La meilleure défense de l’individu, ce sont les droits théoriquement imprescriptibles que l’État est chargé de garantir pour lui. Nous les connaissons tous ; ils sont inscrits dans la déclaration des droits de l’homme et du citoyen, à l’article 2, juste après l’article 1 qui les garantit également à tous : liberté, propriété, sûreté et résistance à l’oppression.

Aujourd’hui, l’oppression vient de l’État, qui se veut au service de tous ; l’oppression vient de chacun d’entre nous. Tout ce que nous demandons à l’État et qui constitue un devoir ou une privation de liberté pour autrui va à l’encontre de ces droits naturels et imprescriptibles.

La revendication des droits naturels et imprescriptibles n’est pas la première qu’il faudrait que nous formulions tous aujourd’hui ; elle est la seule. Le reste ne peut qu’en découler, et n’a pas de sens tant que ces droits n’auront pas été réaffirmés par chaque citoyen. En l’état actuel des choses, il est illusoire de penser qu’on peut se passer de l’État qui a permis et commis le piétinement de ces droits. Nous ne devons pas nous battre contre l’État. Nous devons nous battre pour lui pour qu’il se batte avec nous.

Nous devons être vigilants. L’État est, aujourd’hui, à la fois le meilleur garant de ces droits et la plus grande menace qui pèse sur eux. Il n’est pas une fin, il est un moyen, et nous devons nous le réapproprier. Remettons l’État au service des citoyens, au service de la conservation des droits naturels et imprescriptibles.

Libéraux, nous avons pris une longueur d’avance dans notre compréhension de l’importance de ces droits. Ne nous focalisons pas sur un objectif lointain et distant, mais sur la conquête des droits individuels dont nous avons progressivement été privés. C’est un combat plus digne d’être mené que des querelles d’idées qui nous éloignent de notre objectif – qu’elles cherchent pourtant à mieux définir.
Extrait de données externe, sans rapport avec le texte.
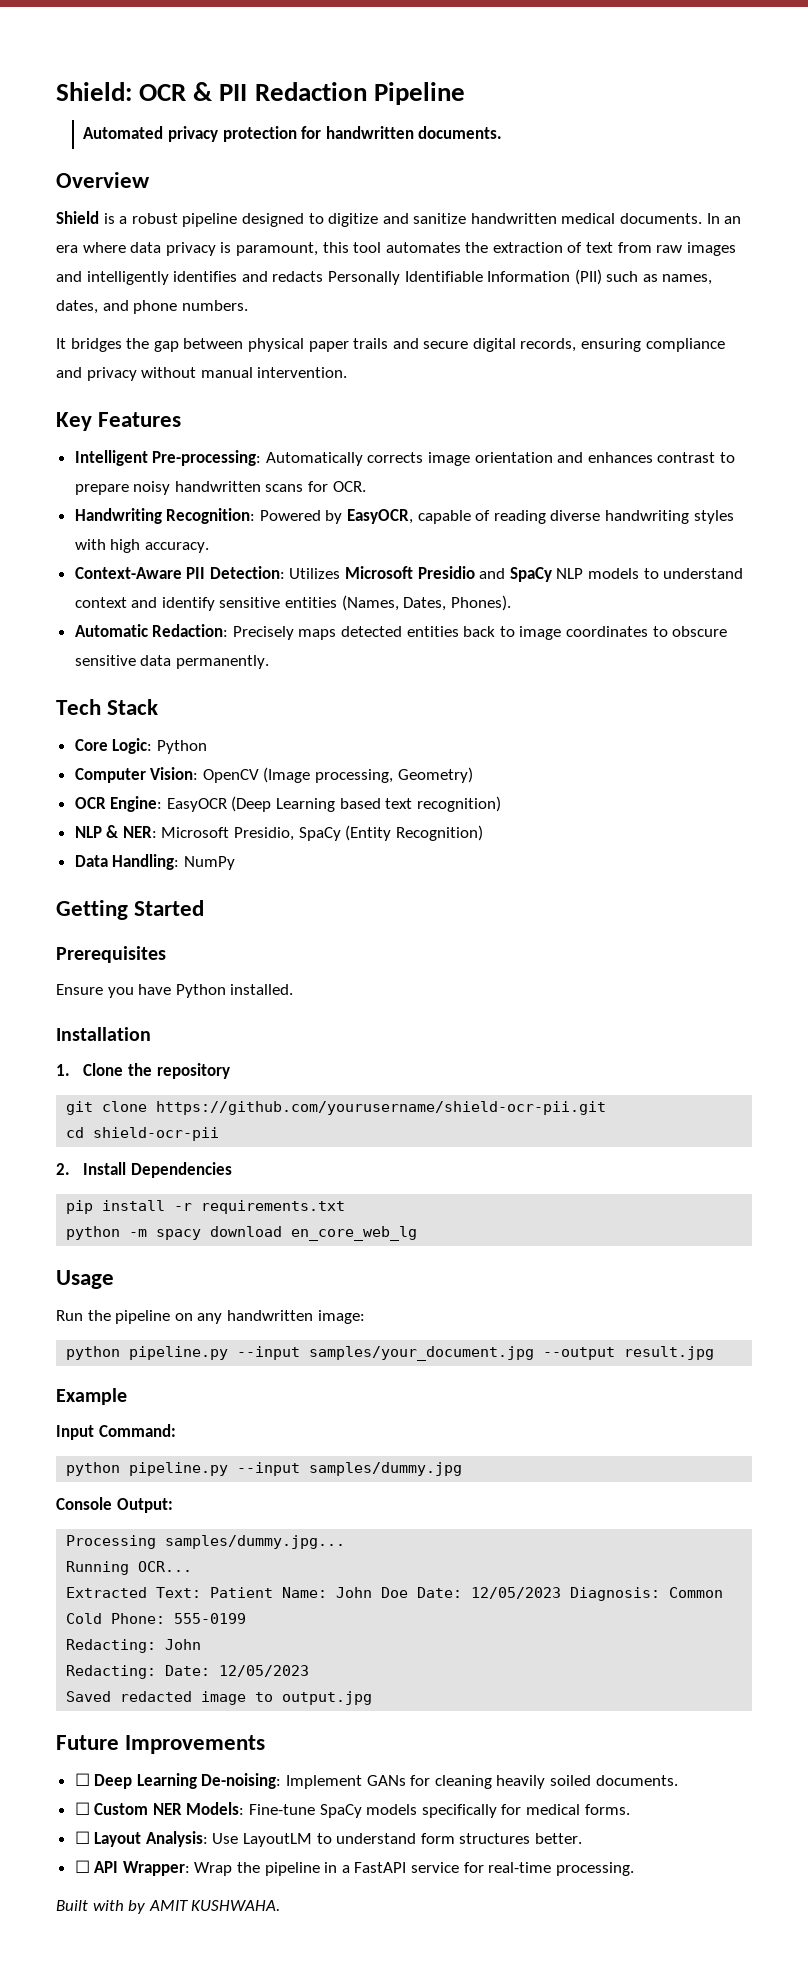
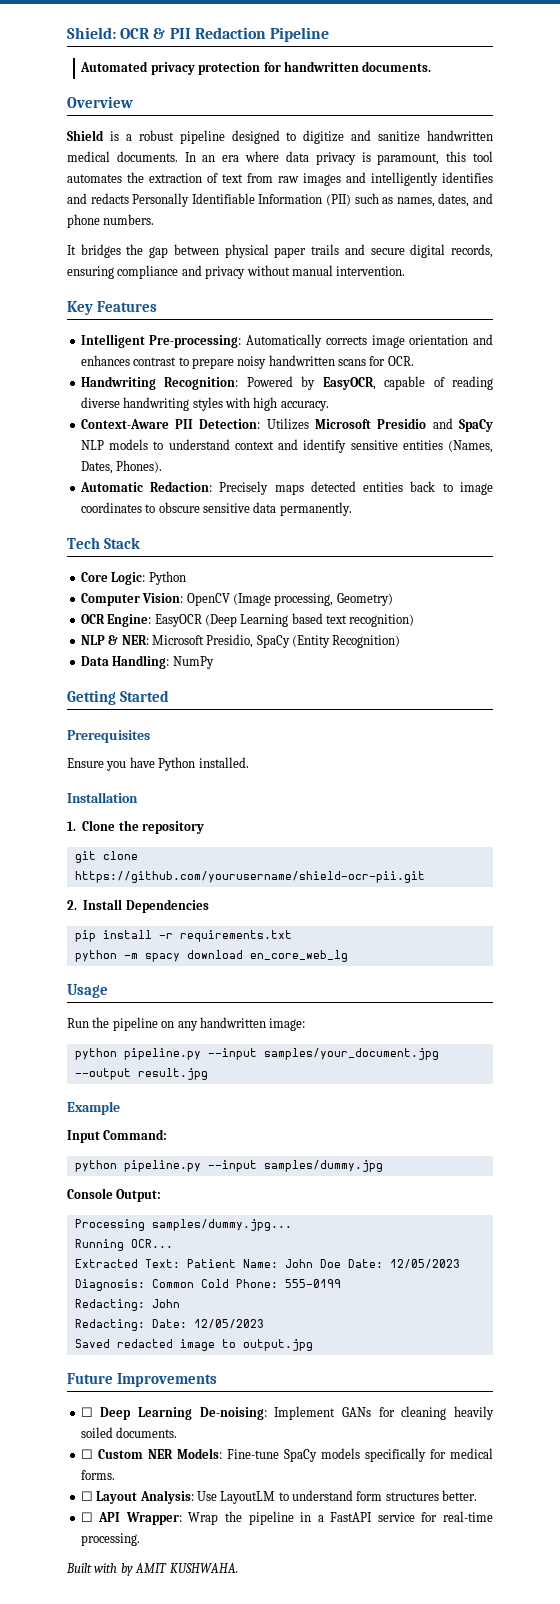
- cd shield-ocr-pii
J’invite tous les défenseurs de la liberté à la défendre, de la façon qu’ils jugeront la plus appropriée. Contrepoints se veut une caisse de résonance des idées libérales mais n’est pas leur mode exclusif de diffusion. Le nombre de nos partenaires en atteste, et tous les défenseurs de la liberté n’en font pas partie, loin s’en faut. De la compréhension et de la diffusion des idées à l’implication dans les initiatives libérales, en passant par la lutte contre les entraves et obstacles à la liberté, les moyens d’agir sont nombreux. Si vous croyez dans la liberté et voulez vraiment l’atteindre, votre implication, quelle qu’elle soit, la fera avancer.

Nous ne sommes pas seuls, avançons ensemble.